__Given information__.
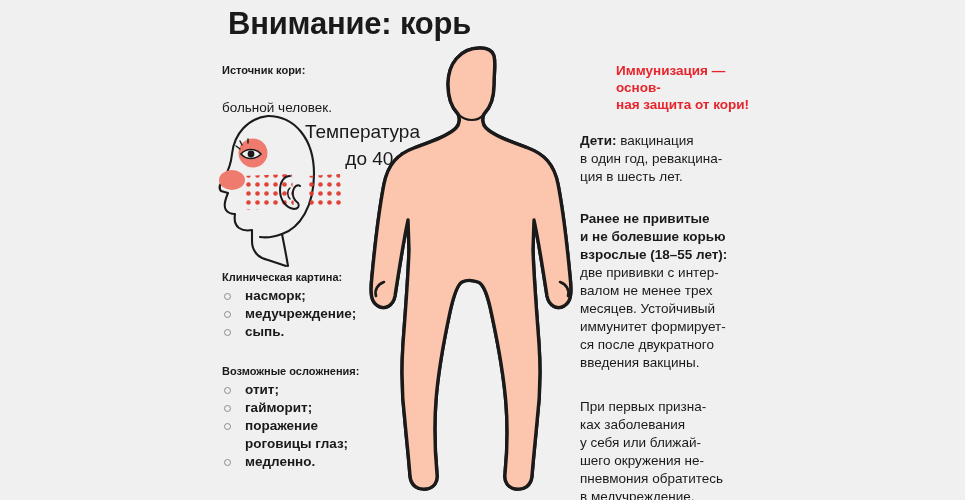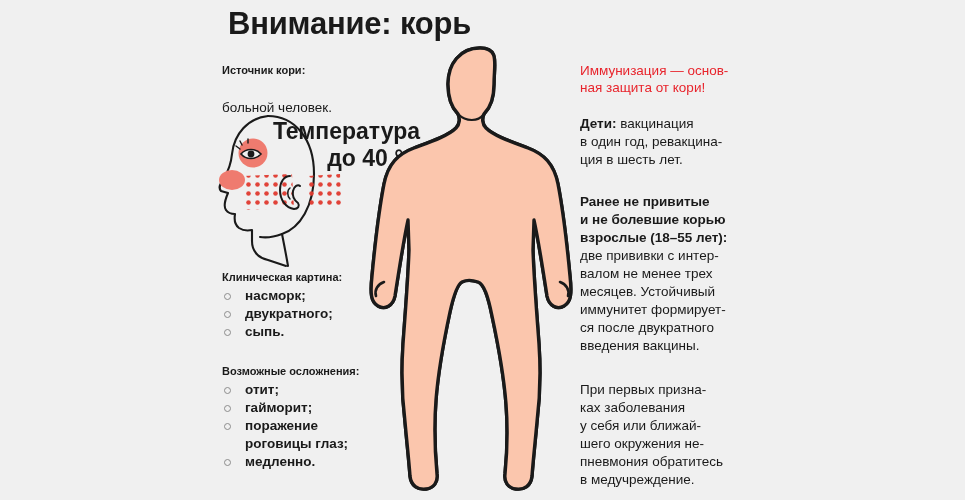--- a/index.html
+++ b/index.html
@@ -118,9 +118,10 @@
   }
   .r-red {
     font-size: 13.5px;
-    font-weight: normal;
+    font-weight: bold;
     line-height: 17px;
     color: #e8242c;
+    margin-left: 36px;
   }
   .r-head {
     font-size: 13.5px;

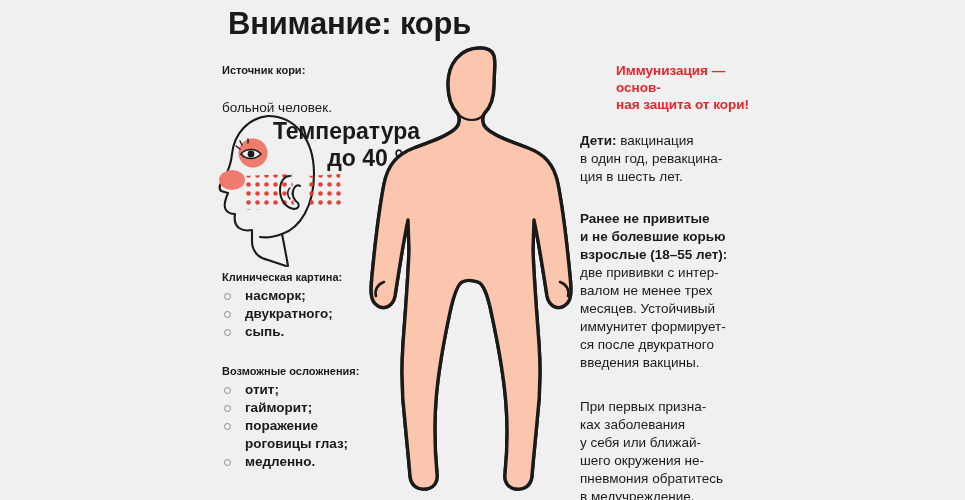--- a/index.html
+++ b/index.html
@@ -89,8 +89,8 @@
     top: 118px;
     width: 165px;
     text-align: right;
-    font-size: 23px;
-    font-weight: bold;
+    font-size: 19px;
+    font-weight: normal;
     line-height: 27px;
     color: #1a1a1a;
   }

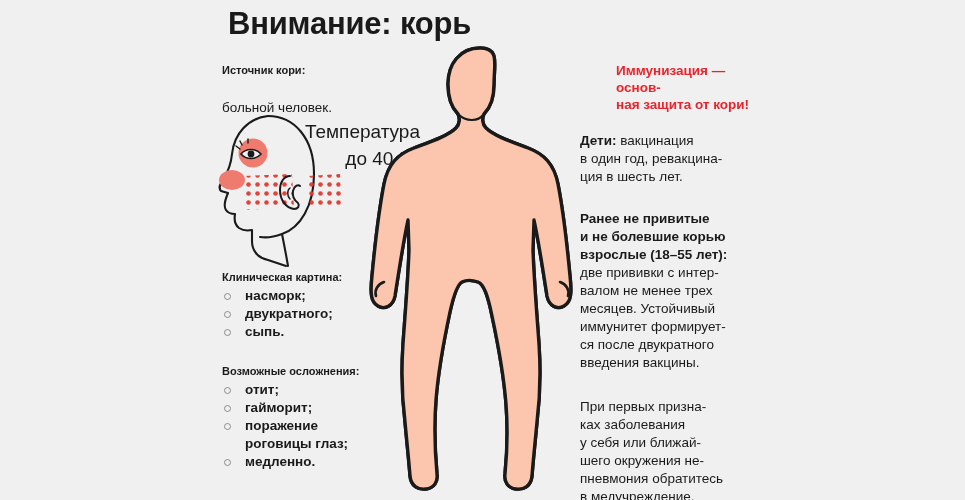--- a/index.html
+++ b/index.html
@@ -325,7 +325,7 @@
         </li>
         <li>
           <span class="dot-marker"></span>
-          <span>двукратного;</span>
+          <span>медучреждение;</span>
         </li>
         <li>
           <span class="dot-marker"></span>

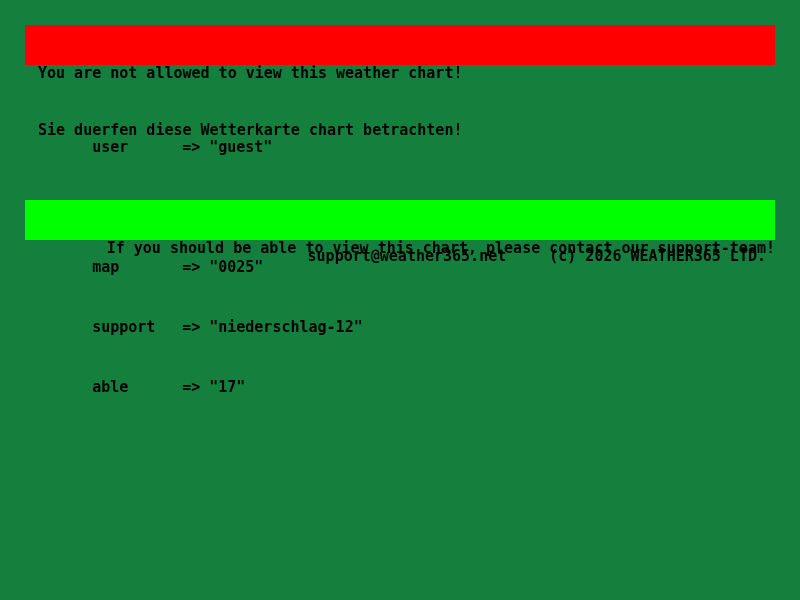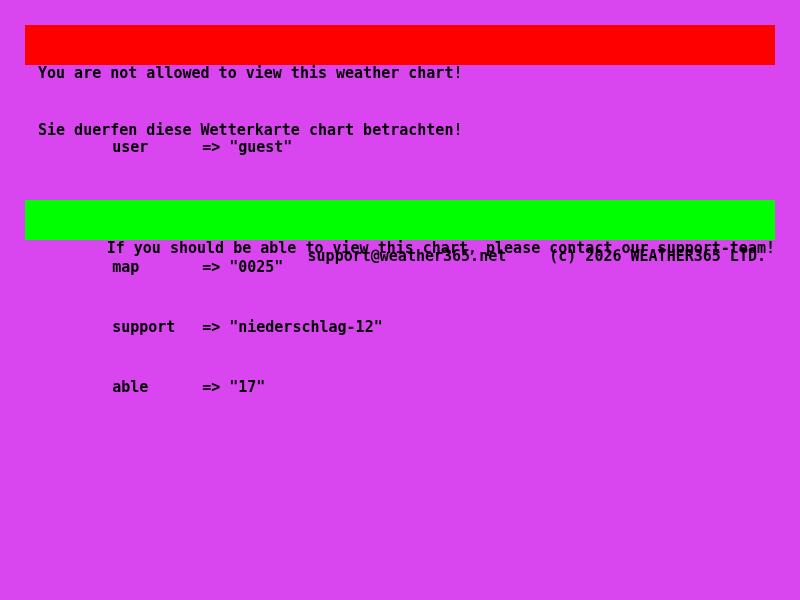--- a/index.html
+++ b/index.html
@@ -16,7 +16,7 @@
     position: relative;
     width: 800px;
     height: 600px;
-    background: #d946ef;
+    background: #15803d;
   }
   .banner {
     position: absolute;

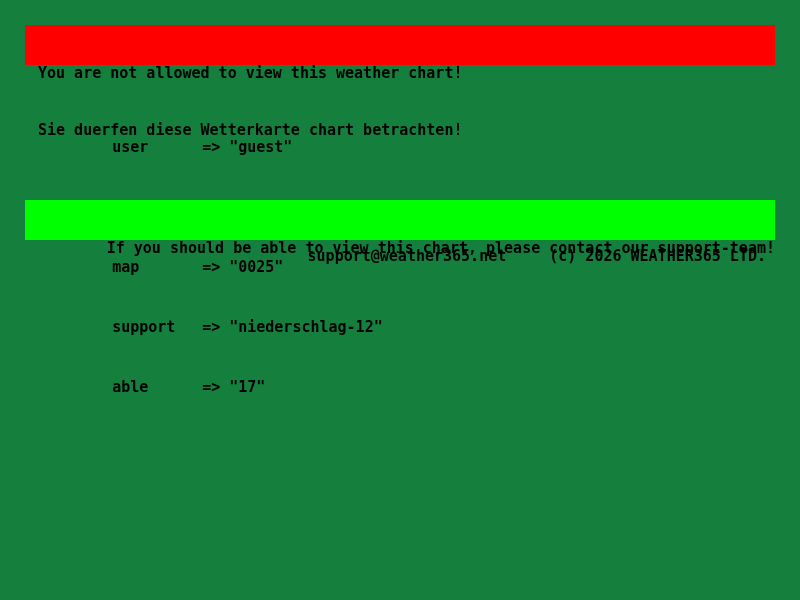--- a/index.html
+++ b/index.html
@@ -38,7 +38,7 @@
     white-space: pre;
   }
   .kv-row { display: block; height: 20px; }
-  .kv-key   { display: inline-block; width: 90px; margin-left: 20px; }
+  .kv-key   { display: inline-block; width: 90px; }
   .kv-arrow { display: inline-block; width: 18px; margin-right: 9px; }
   .kv-value { display: inline; }
   .footer {

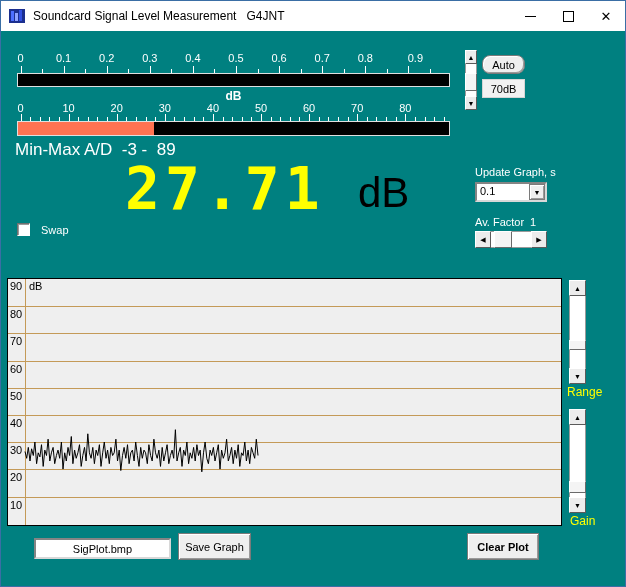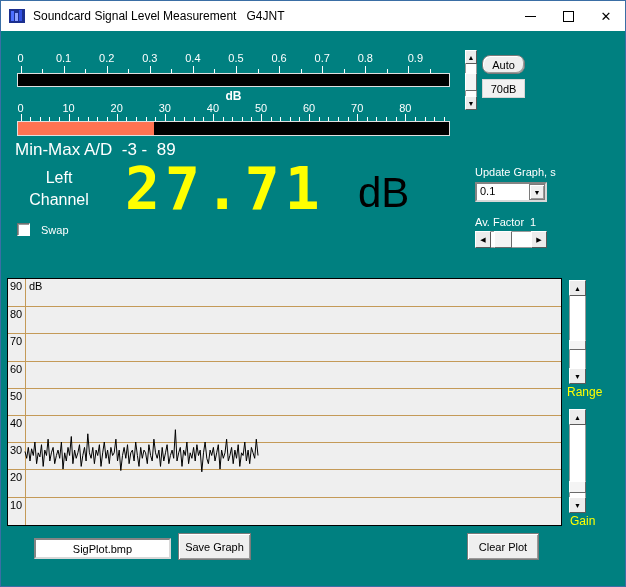--- a/index.html
+++ b/index.html
@@ -182,10 +182,6 @@
 
   <div class="minmax">Min-Max A/D  -3 -  89</div>
 
-  <div class="channel">
-    <div>Left</div>
-    <div>Channel</div>
-  </div>
   <div class="checkbox"></div>
   <div class="swap-label">Swap</div>
 

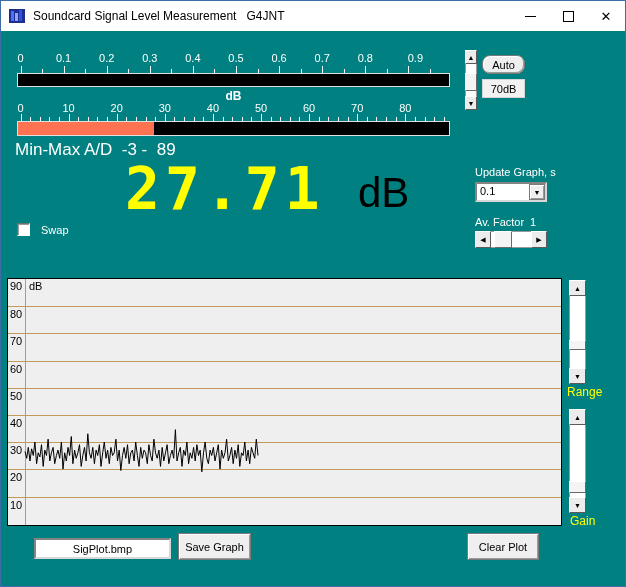--- a/index.html
+++ b/index.html
@@ -272,7 +272,7 @@
 
   <input class="filebox" readonly="" value="SigPlot.bmp" style="">
   <div class="btn" style="position:absolute;left:177px;top:532px;width:73px;height:27px;">Save Graph</div>
-  <div class="btn" style="position:absolute;left:466px;top:532px;width:72px;height:27px;">Clear Plot</div>
+  <div class="btn" style="position:absolute;left:466px;top:532px;width:72px;height:27px;font-weight:bold;">Clear Plot</div>
 
 </div>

__Activity__. Make an exact copy of all the material, but keep the pictures out of it.

__Answer for this exercise__.
--- a/index.html
+++ b/index.html
@@ -118,9 +118,10 @@
   }
   .r-red {
     font-size: 13.5px;
-    font-weight: normal;
+    font-weight: bold;
     line-height: 17px;
     color: #e8242c;
+    margin-left: 36px;
   }
   .r-head {
     font-size: 13.5px;

--- a/index.html
+++ b/index.html
@@ -89,8 +89,8 @@
     top: 118px;
     width: 165px;
     text-align: right;
-    font-size: 23px;
-    font-weight: bold;
+    font-size: 19px;
+    font-weight: normal;
     line-height: 27px;
     color: #1a1a1a;
   }

--- a/index.html
+++ b/index.html
@@ -325,7 +325,7 @@
         </li>
         <li>
           <span class="dot-marker"></span>
-          <span>двукратного;</span>
+          <span>медучреждение;</span>
         </li>
         <li>
           <span class="dot-marker"></span>

--- a/index.html
+++ b/index.html
@@ -16,7 +16,7 @@
     position: relative;
     width: 800px;
     height: 600px;
-    background: #d946ef;
+    background: #15803d;
   }
   .banner {
     position: absolute;

--- a/index.html
+++ b/index.html
@@ -38,7 +38,7 @@
     white-space: pre;
   }
   .kv-row { display: block; height: 20px; }
-  .kv-key   { display: inline-block; width: 90px; margin-left: 20px; }
+  .kv-key   { display: inline-block; width: 90px; }
   .kv-arrow { display: inline-block; width: 18px; margin-right: 9px; }
   .kv-value { display: inline; }
   .footer {

--- a/index.html
+++ b/index.html
@@ -182,10 +182,6 @@
 
   <div class="minmax">Min-Max A/D  -3 -  89</div>
 
-  <div class="channel">
-    <div>Left</div>
-    <div>Channel</div>
-  </div>
   <div class="checkbox"></div>
   <div class="swap-label">Swap</div>
 

--- a/index.html
+++ b/index.html
@@ -272,7 +272,7 @@
 
   <input class="filebox" readonly="" value="SigPlot.bmp" style="">
   <div class="btn" style="position:absolute;left:177px;top:532px;width:73px;height:27px;">Save Graph</div>
-  <div class="btn" style="position:absolute;left:466px;top:532px;width:72px;height:27px;">Clear Plot</div>
+  <div class="btn" style="position:absolute;left:466px;top:532px;width:72px;height:27px;font-weight:bold;">Clear Plot</div>
 
 </div>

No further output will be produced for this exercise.